What you have to do —
Which lines of the material contain the word "align"? Show each one.

Records to process —
##############################

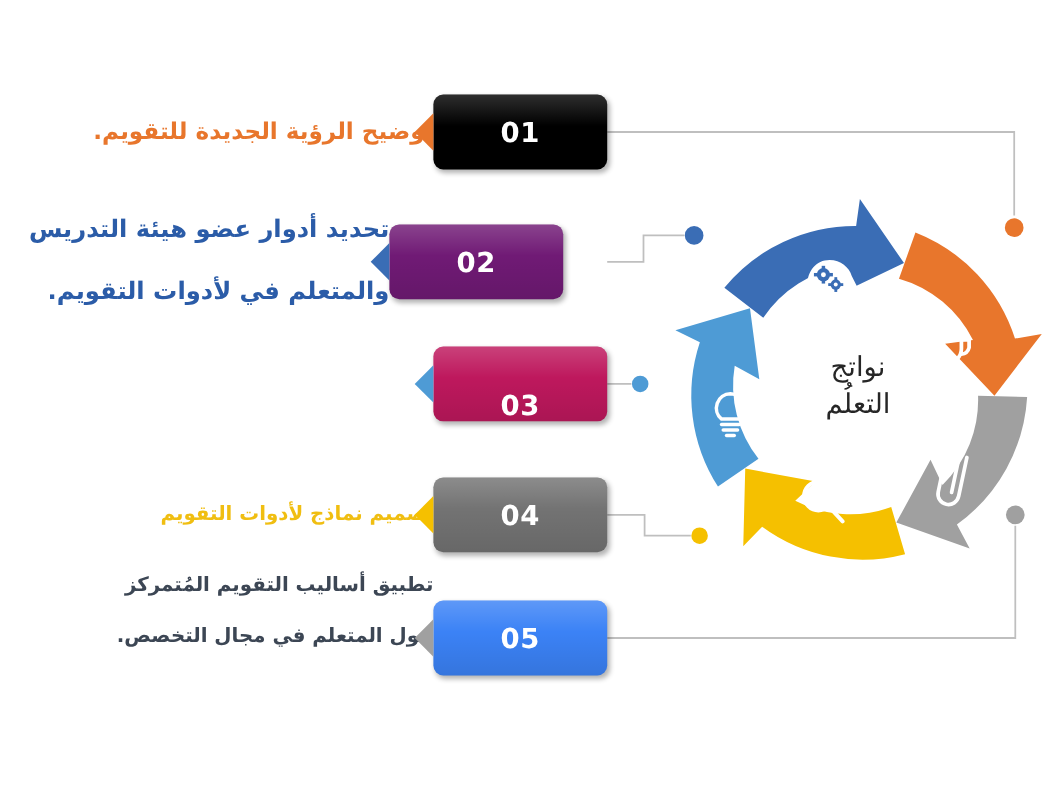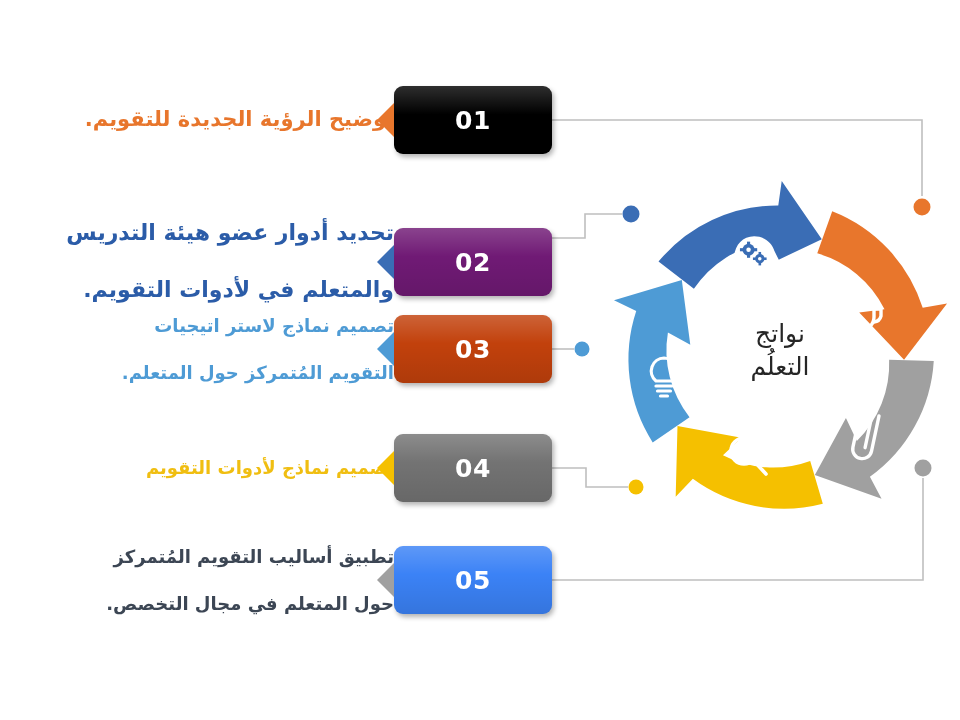--- a/index.html
+++ b/index.html
@@ -190,7 +190,7 @@
     </div>
   </div>
 
-  <div class="step-row" style="left:0;top:204px;width:552px;height:68px;margin-top:24px;">
+  <div class="step-row" style="left:0;top:204px;width:512px;height:68px;">
     <div class="step-label" style="color:#2B5CA8;font-size:22px;">
       <div>تحديد أدوار عضو هيئة التدريس</div>
       <div>والمتعلم في لأدوات التقويم.</div>

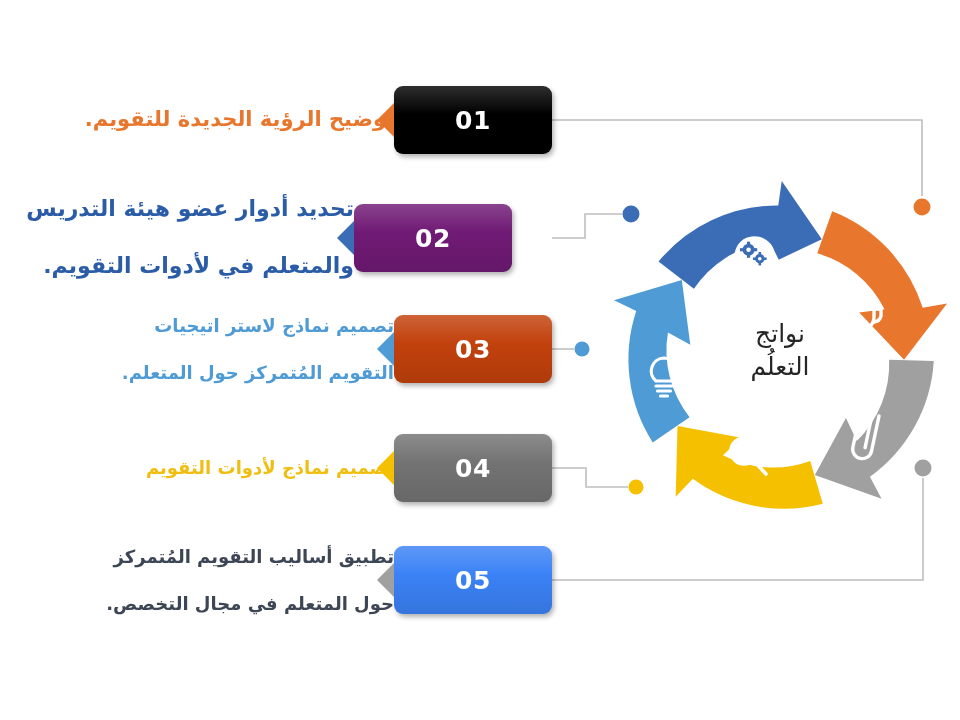--- a/index.html
+++ b/index.html
@@ -202,10 +202,6 @@
   </div>
 
   <div class="step-row" style="left:0;top:315px;width:552px;height:68px;">
-    <div class="step-label" style="color:#4E9BD5;font-size:18px;">
-      <div>تصميم نماذج لاستر اتيجيات</div>
-      <div>التقويم المُتمركز حول المتعلم.</div>
-    </div>
     <div class="step-box" style="--c:#4E9BD5;background:#c2410c;">
       <span class="bevel"></span>
       <span class="step-num">03</span>

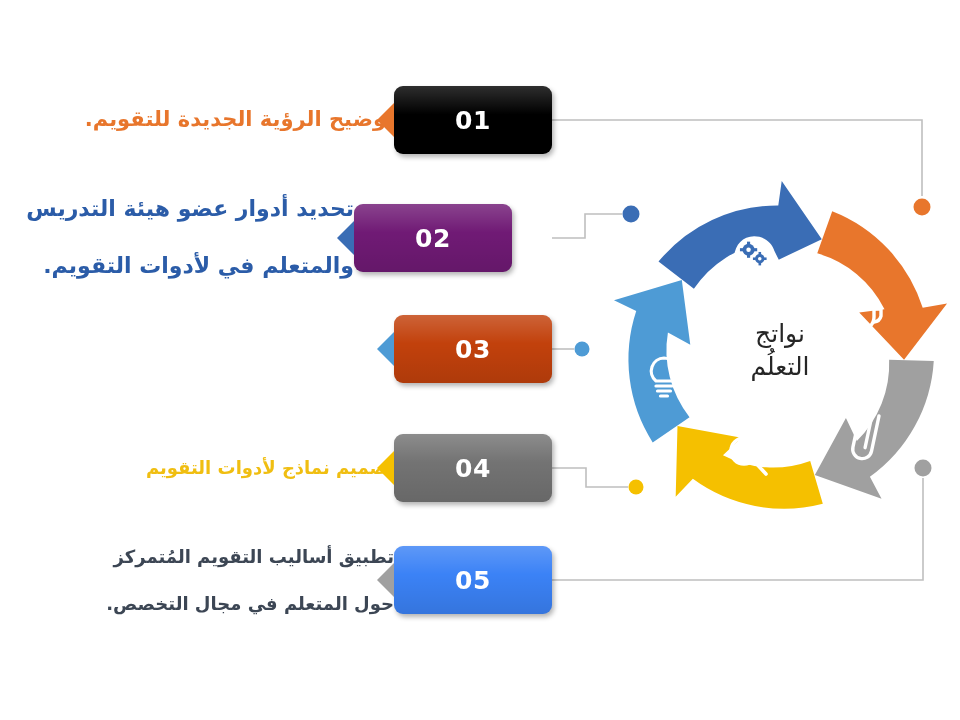--- a/index.html
+++ b/index.html
@@ -202,7 +202,7 @@
   </div>
 
   <div class="step-row" style="left:0;top:315px;width:552px;height:68px;">
-    <div class="step-box" style="--c:#4E9BD5;background:#c2410c;">
+    <div class="step-box" style="--c:#4E9BD5;background:#be185d;align-items:flex-end;">
       <span class="bevel"></span>
       <span class="step-num">03</span>
     </div>

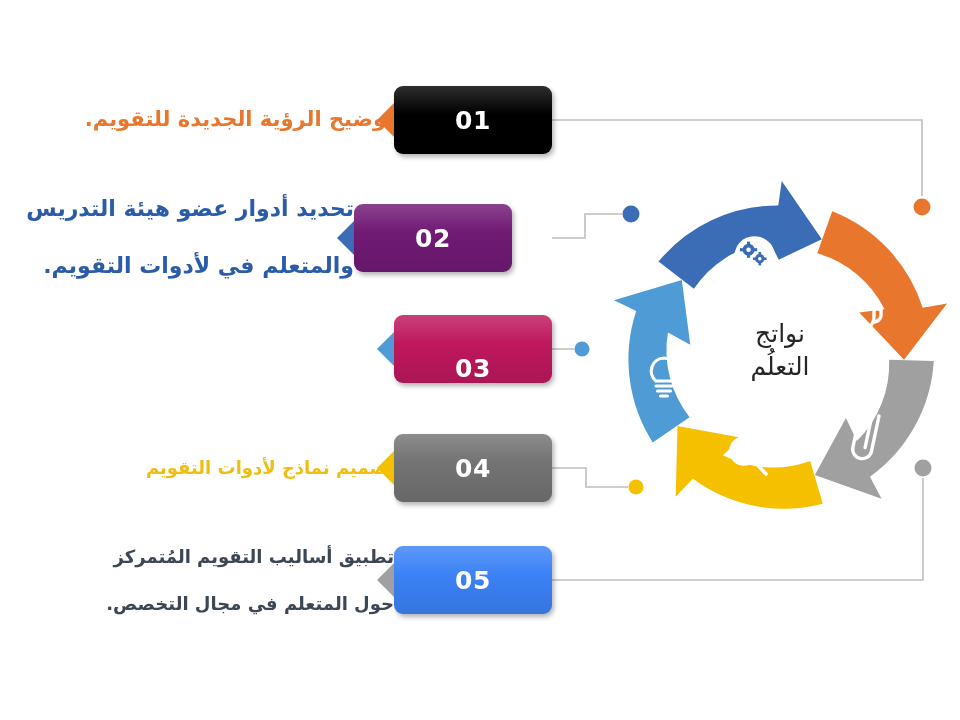--- a/index.html
+++ b/index.html
@@ -218,7 +218,7 @@
     </div>
   </div>
 
-  <div class="step-row" style="left:0;top:546px;width:552px;height:68px;">
+  <div class="step-row" style="left:0;top:546px;width:552px;height:68px;align-items:flex-end;">
     <div class="step-label" style="color:#3C4654;font-size:18px;">
       <div>تطبيق أساليب التقويم المُتمركز</div>
       <div>حول المتعلم في مجال التخصص.</div>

##############################

Your solution —
+    <div class="step-box" style="--c:#4E9BD5;background:#be185d;align-items:flex-end;">
+  <div class="step-row" style="left:0;top:546px;width:552px;height:68px;align-items:flex-end;">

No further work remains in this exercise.